### [Problem details]
Each record should reappear exactly in your answer, minus any picture.

### [Items from a dataset]
------------------------------------------------------------------------
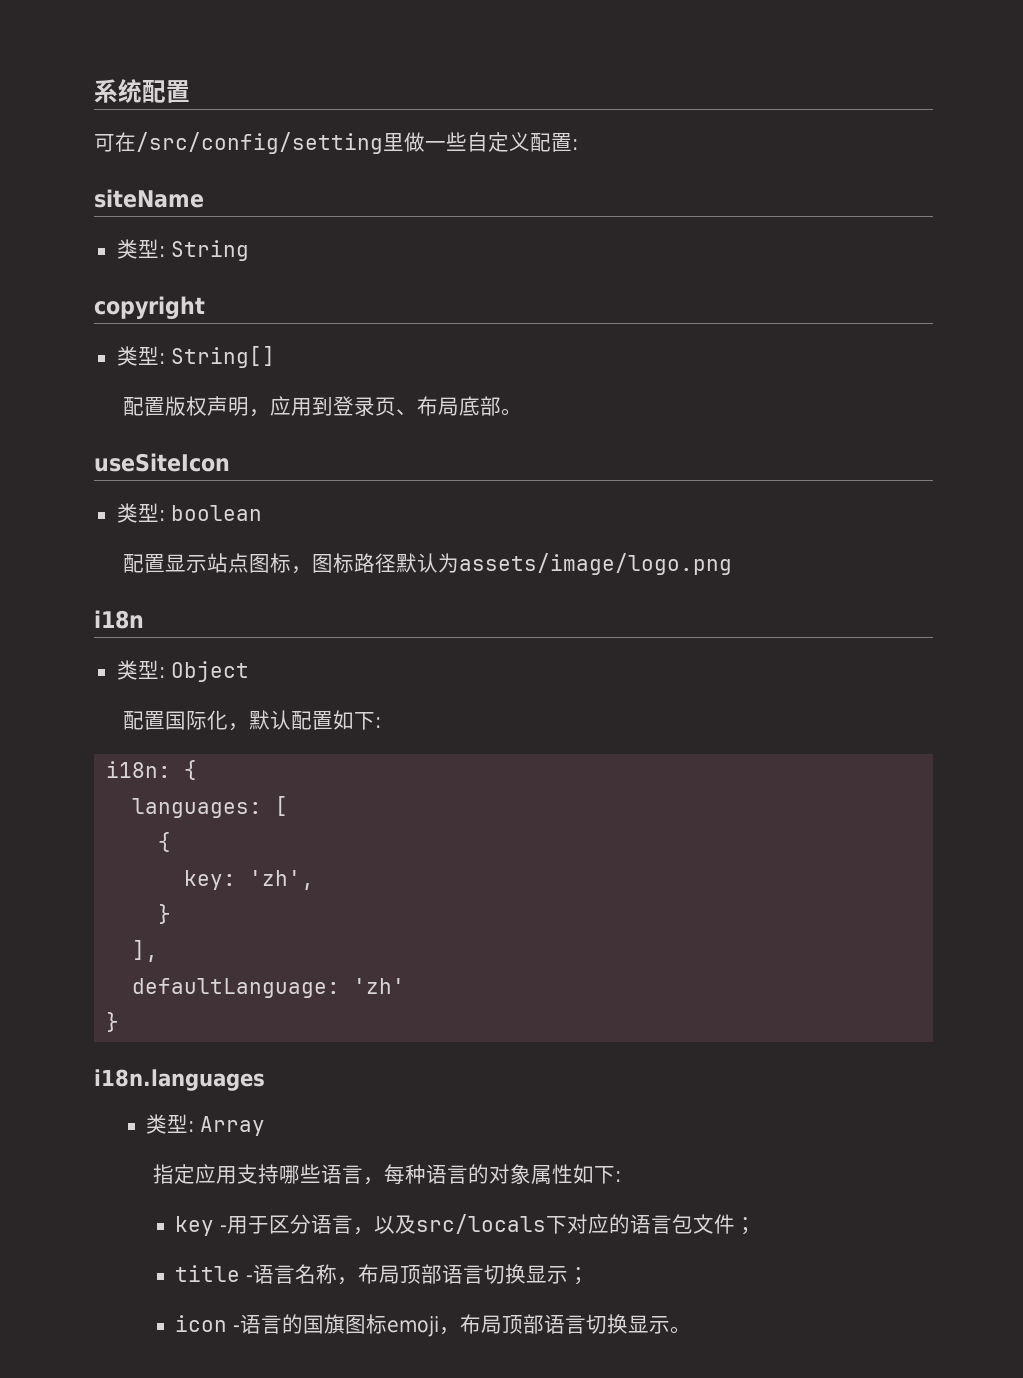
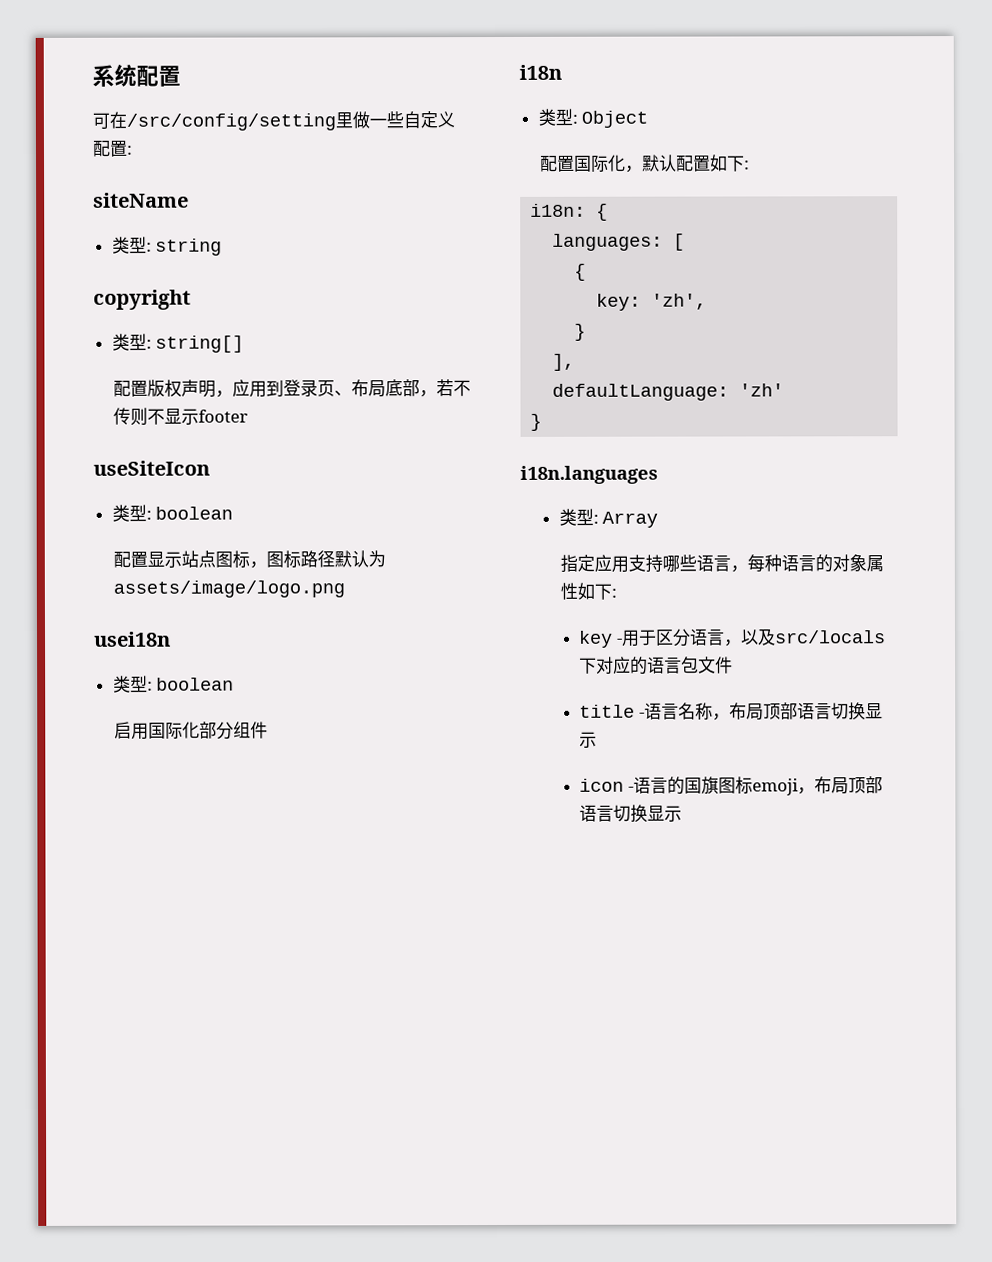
[170,240,249,261] String -> [155,238,223,256] string
[170,346,275,368] String[] -> [155,335,245,353] string[]
[501,408,523,416] 。 -> [418,379,471,398] [112,407,248,426] ，若不传则不显示footer
(733, 564) none -> [94,631,171,647] [112,675,235,693] [113,721,268,740] // usei18n // 类型: boolean // 启用国际化部分组件
[735,1217,757,1235] ； -> (734, 665) none
[568,1267,590,1285] ； -> (598, 739) none
[670,1326,692,1334] 。 -> (683, 813) none

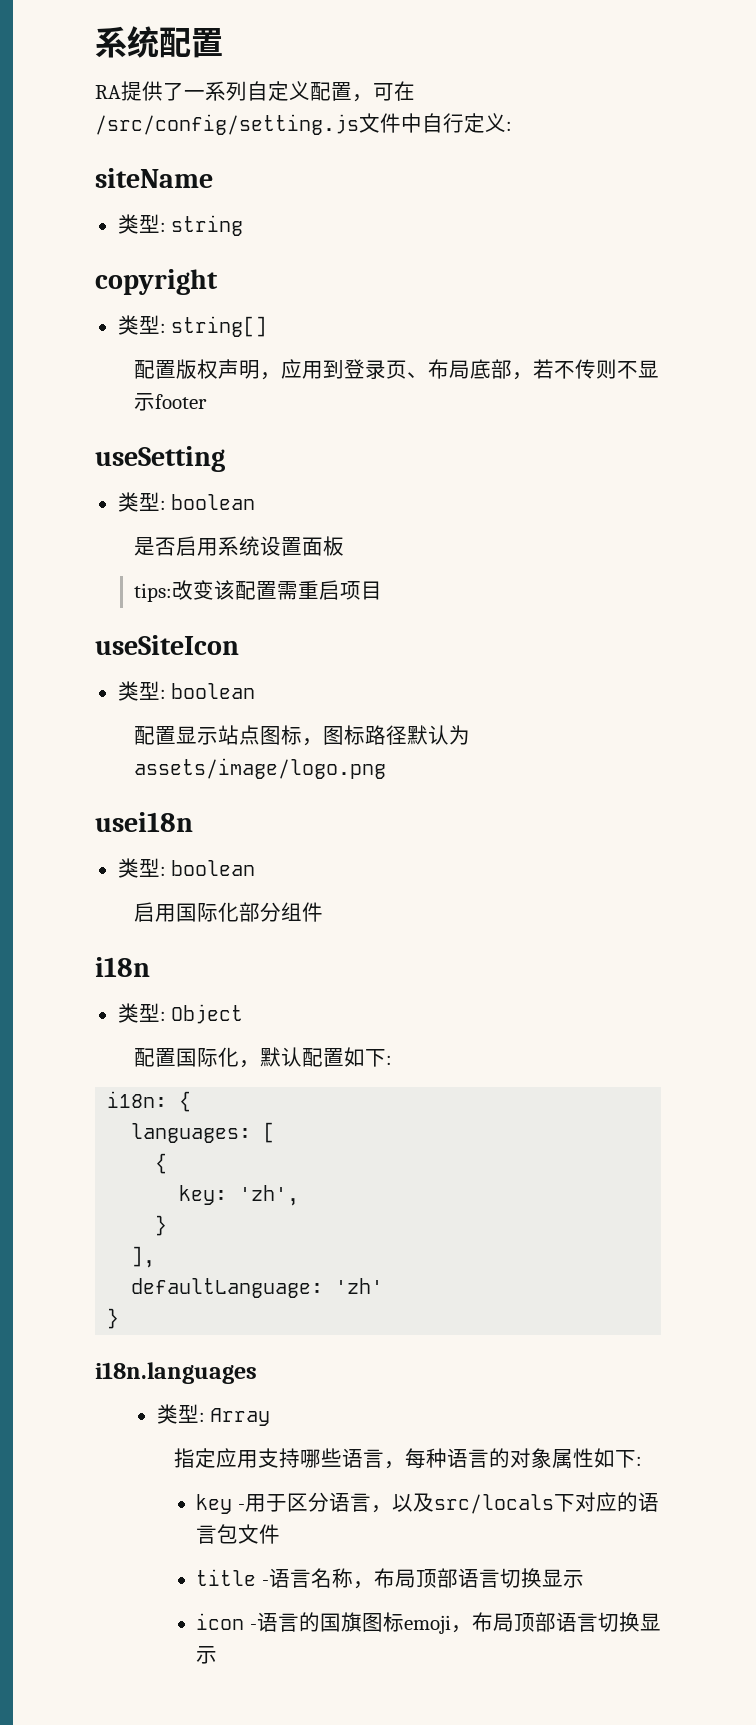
[92,111,455,131] [92,140,128,157] 可在/src/config/setting里做一些自定义配置 -> [95,81,415,102] [95,113,506,135] RA提供了一系列自定义配置，可在/src/config/setting.js文件中自行定义
(248, 416) none -> [95,446,225,472] [117,492,256,512] [134,536,345,556] [134,580,383,602] // useSetting // 类型: boolean // 是否启用系统设置面板 // tips:改变该配置需重启项目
------------------------------------------------------------------------
### [Answer section]
[170,240,249,261] String -> [155,238,223,256] string
[170,346,275,368] String[] -> [155,335,245,353] string[]
[501,408,523,416] 。 -> [418,379,471,398] [112,407,248,426] ，若不传则不显示footer
(733, 564) none -> [94,631,171,647] [112,675,235,693] [113,721,268,740] // usei18n // 类型: boolean // 启用国际化部分组件
[735,1217,757,1235] ； -> (734, 665) none
[568,1267,590,1285] ； -> (598, 739) none
[670,1326,692,1334] 。 -> (683, 813) none

[92,111,455,131] [92,140,128,157] 可在/src/config/setting里做一些自定义配置 -> [95,81,415,102] [95,113,506,135] RA提供了一系列自定义配置，可在/src/config/setting.js文件中自行定义
(248, 416) none -> [95,446,225,472] [117,492,256,512] [134,536,345,556] [134,580,383,602] // useSetting // 类型: boolean // 是否启用系统设置面板 // tips:改变该配置需重启项目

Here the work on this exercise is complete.